Let's see how we can chain operators when handling an HTTP URL request with SwiftUI's Combine framework.
func send<T: Decodable>(_ request: URLRequest, _ decoder: JSONDecoder = JSONDecoder()) -> AnyPublisher<T, APIError> {
return URLSession.shared
//1 .dataTaskPublisher(for: request)
//2 .mapError{ APIError.serverError(code: $0.errorCode, message: $0.localizedDescription) }
//3 .map { $0.data }
//4 .decode(type: T.self, decoder: decoder)
//5 .print()
//6 .mapError { _ in APIError.decodingError }
//7 .receive(on: DispatchQueue.main)
//8 .eraseToAnyPublisher()
}
- combine is well integrated with iOS frameworks and SDK. This allows us to use a built-in publisher to handle URLSession data tasks.
- mapError allows us to transform an internal error into a more descriptive error of our own
- passes the response data. We use the map operator (_:), which transforms the ascending value of (data: Data, response: URLResponse) to Data.
- Decode the content of the response with JSONDecoder.
- we print the content to the console
- we transform the decoding error if we have it
- Specifies a scheduler that will receive the publisher elements
- We remove the publisher type and transform it to AnyPublisher. This way of deleting the type preserves the abstraction of the API, and in this way we can use it in different modules.
Conclusions
Combine is best suited when you want to configure something that reacts to a flow of values. User interfaces fit this pattern very well. But Combine is not limited to user interfaces. Any sequence of asynchronous operations can be effective, especially when the results of each step flow to the next step. An example of this could be a series of network service requests, followed by decoding the results.

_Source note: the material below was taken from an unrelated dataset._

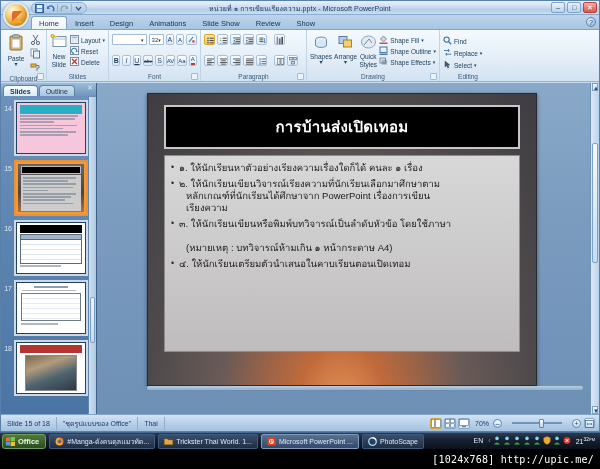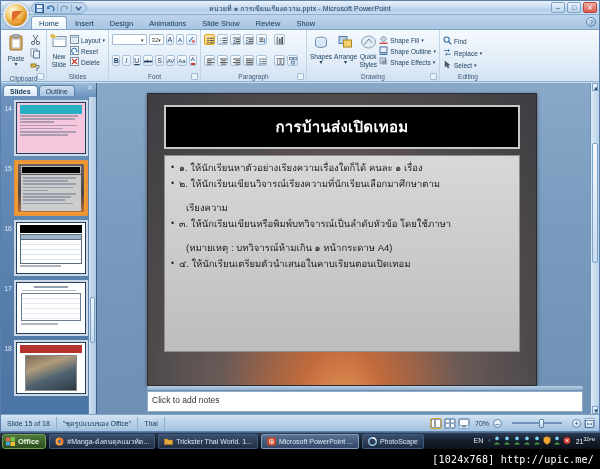"หลักเกณฑ์ที่นักเรียนได้ศึกษาจาก" span { html: none -> <span>หลักเกณฑ์ที่นักเรียนได้ศึกษาจาก PowerPoint เรื่องการเขียน</span> }
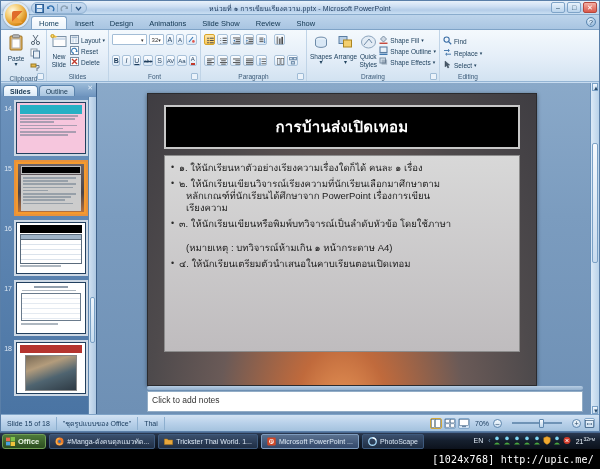"Click to add notes" div.notes { html: <div> <span>Click to add notes</span> </div> -> none }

Applying these concepts to a strongly typed language like Swift is part of what Apple has created in Combine. Combine extends reactive functional programming by incorporating the concept of backpressure. Backpressure is the idea that the subscriber must control how much information they get at once and need to process. This leads to efficient operation with the added notion that the volume of data processed through a stream is controllable and cancelable.
Combine is used by many Apple frameworks. SwiftUI is the obvious example that gets the most attention, with both subscriber and publisher elements. RealityKit also has publishers that can be used to react to events. And Foundation has a number of Combine-specific additions, including NotificationCenter, URLSession, and Timer as publishers. In fact, any asynchronous API can take advantage of the Combine framework. It is inevitable that as time goes by and as SwiftUI progresses, Combine will be a fundamental part of every Apple platform.